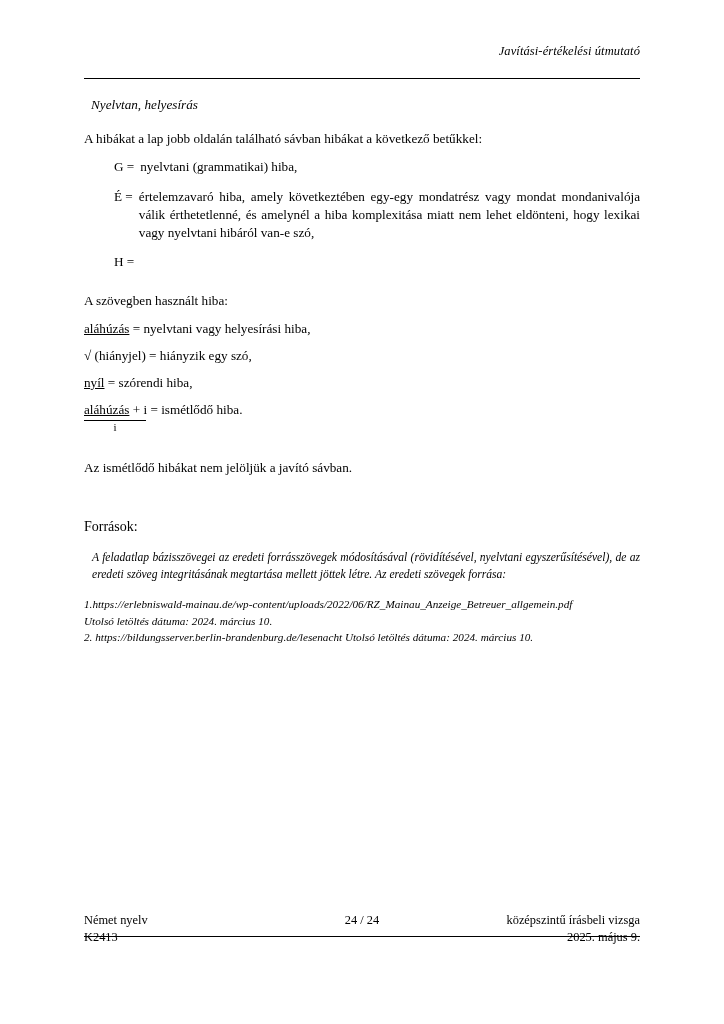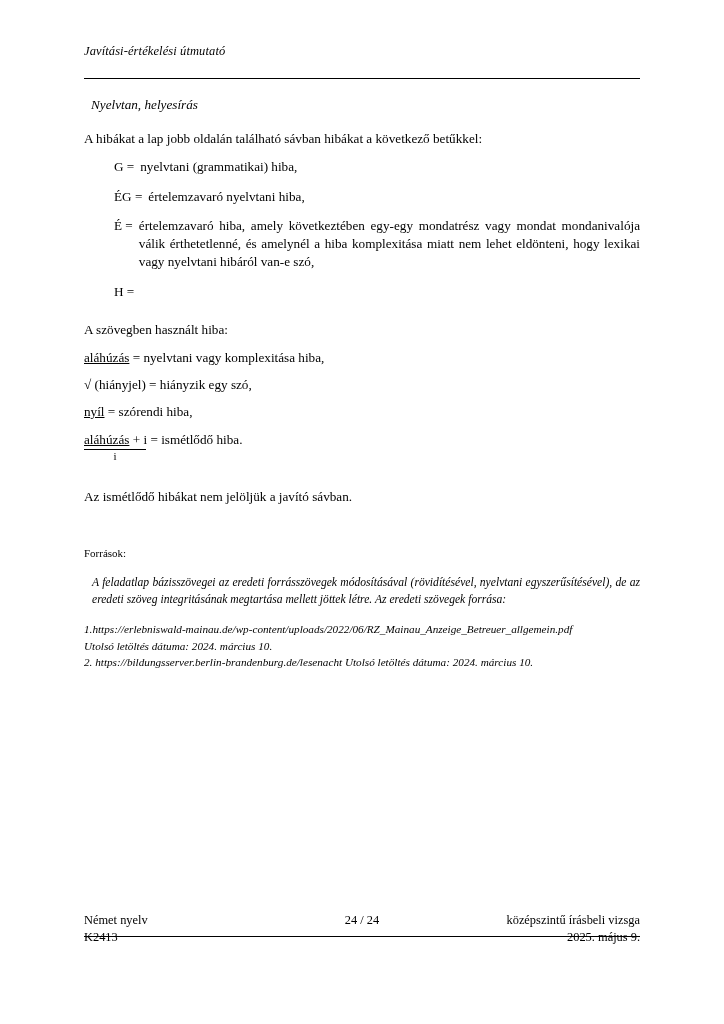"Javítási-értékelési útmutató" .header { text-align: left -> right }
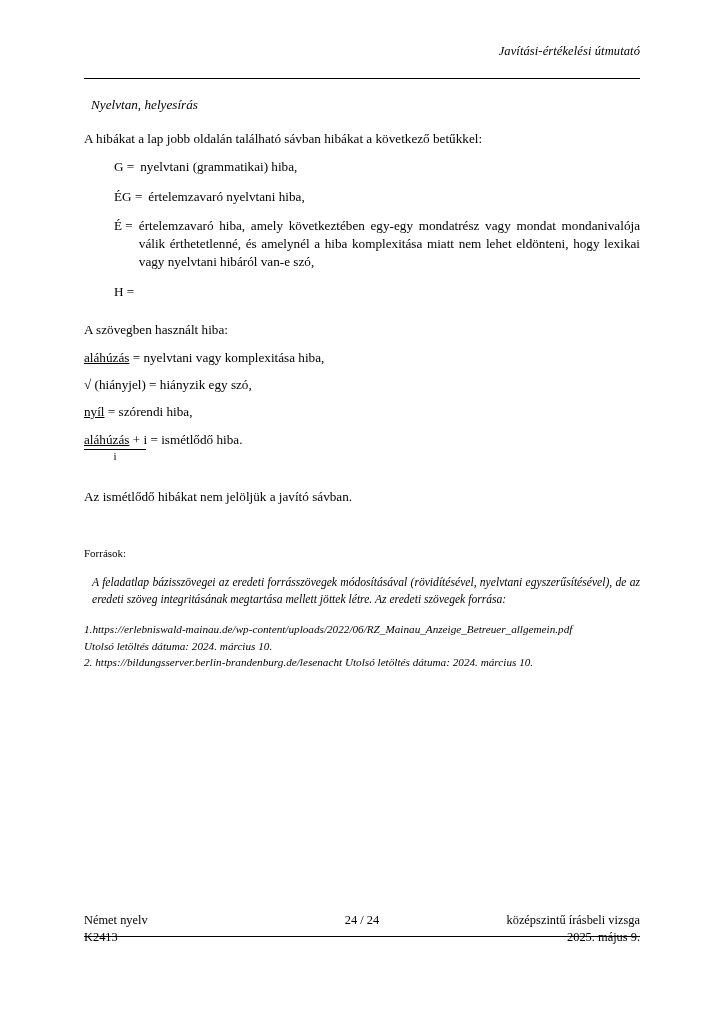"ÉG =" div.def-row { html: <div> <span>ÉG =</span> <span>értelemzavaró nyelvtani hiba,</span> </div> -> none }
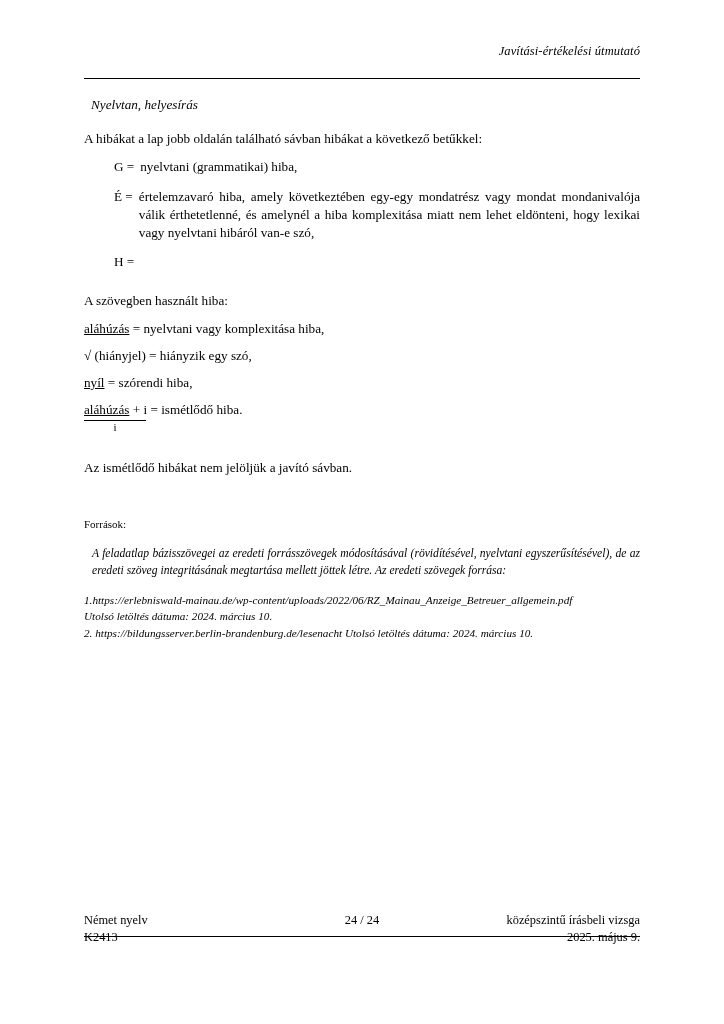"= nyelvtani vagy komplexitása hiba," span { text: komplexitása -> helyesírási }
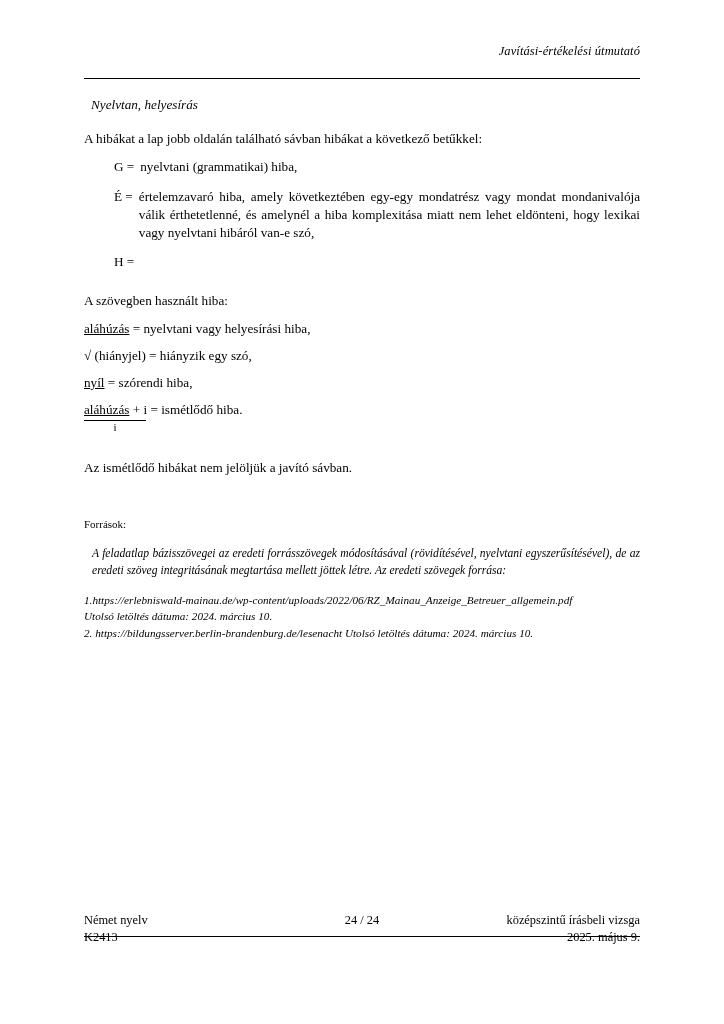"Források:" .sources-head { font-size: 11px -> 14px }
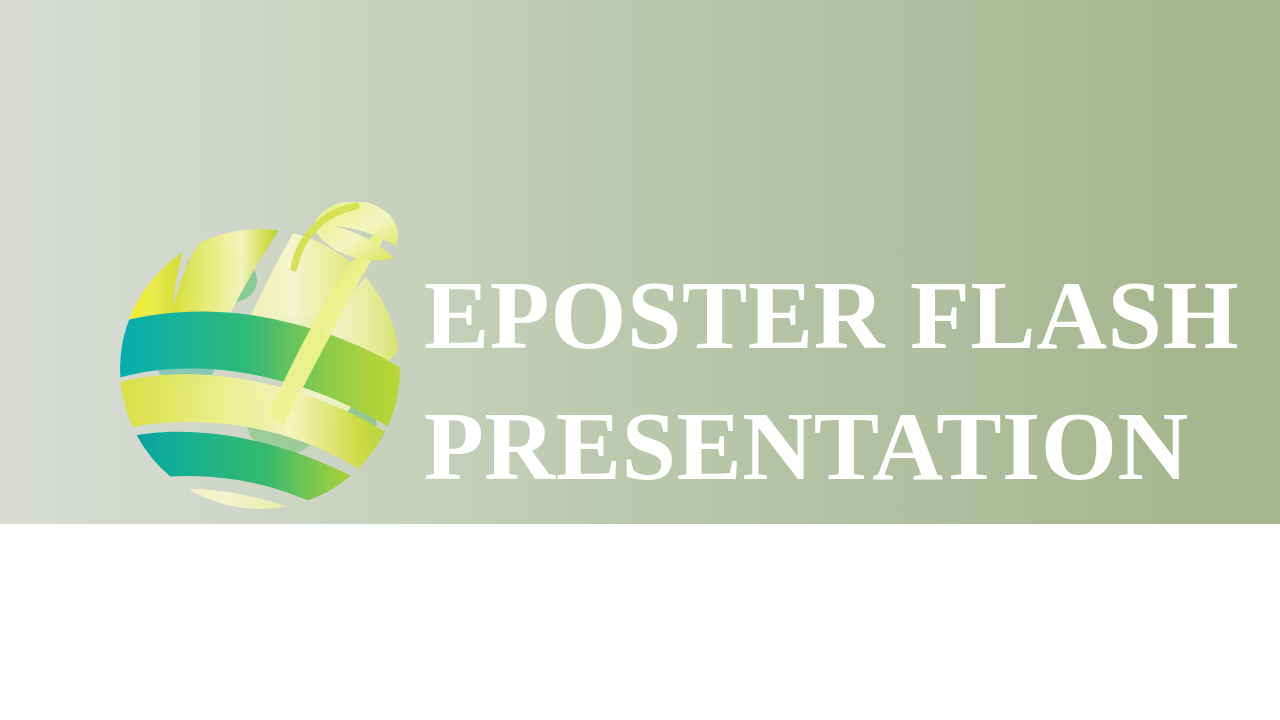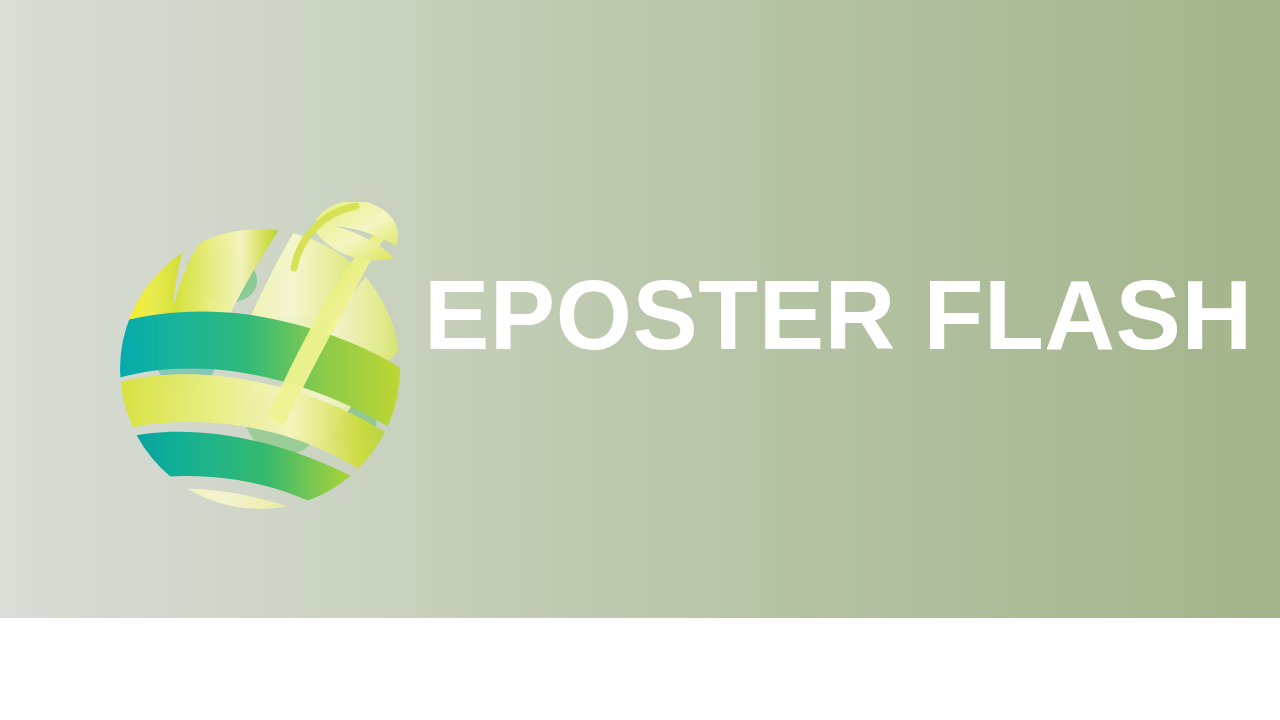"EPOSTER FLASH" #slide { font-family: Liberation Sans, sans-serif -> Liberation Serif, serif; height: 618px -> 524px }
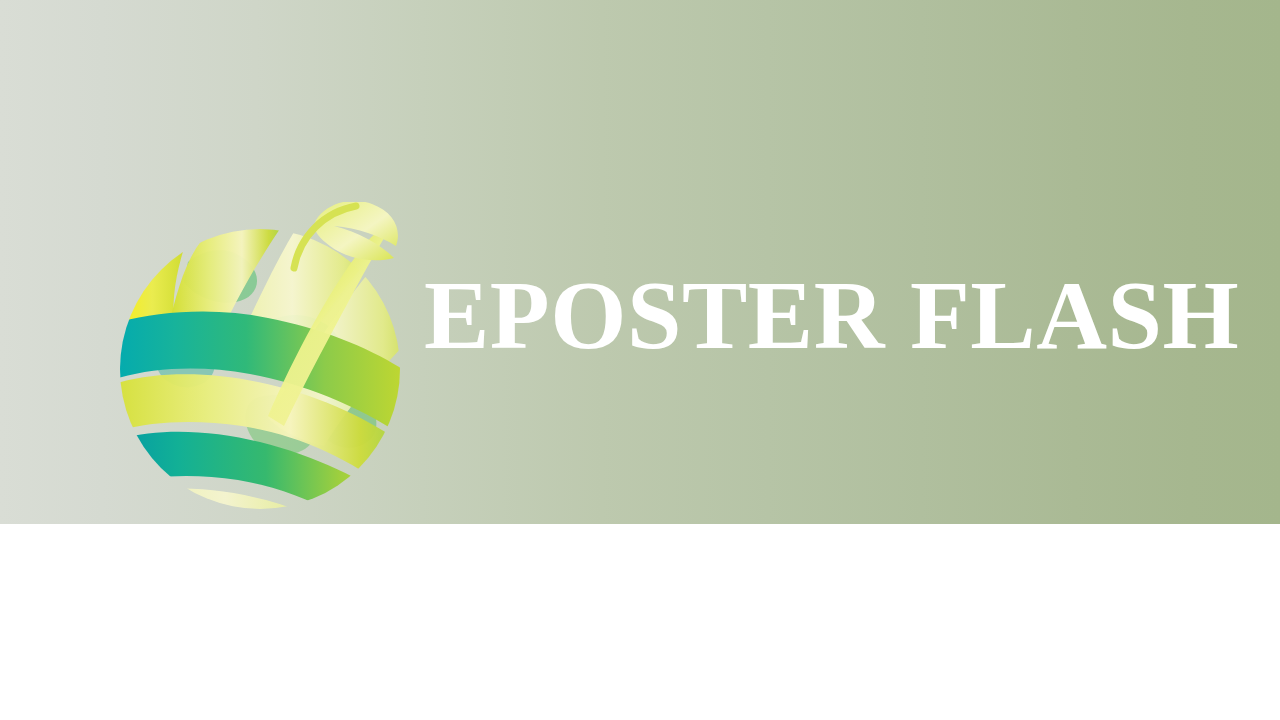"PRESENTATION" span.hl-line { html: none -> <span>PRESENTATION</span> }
┄┄┄┄┄┄┄┄┄┄
__PROBLEM DESCRIPTION__.
Nothing but the pictures is to be left out; repeat the data exactly.

__RESPONSE TO THIS EXERCISE__.
"Javítási-értékelési útmutató" .header { text-align: left -> right }
"ÉG =" div.def-row { html: <div> <span>ÉG =</span> <span>értelemzavaró nyelvtani hiba,</span> </div> -> none }
"= nyelvtani vagy komplexitása hiba," span { text: komplexitása -> helyesírási }
"Források:" .sources-head { font-size: 11px -> 14px }
"EPOSTER FLASH" #slide { font-family: Liberation Sans, sans-serif -> Liberation Serif, serif; height: 618px -> 524px }
"PRESENTATION" span.hl-line { html: none -> <span>PRESENTATION</span> }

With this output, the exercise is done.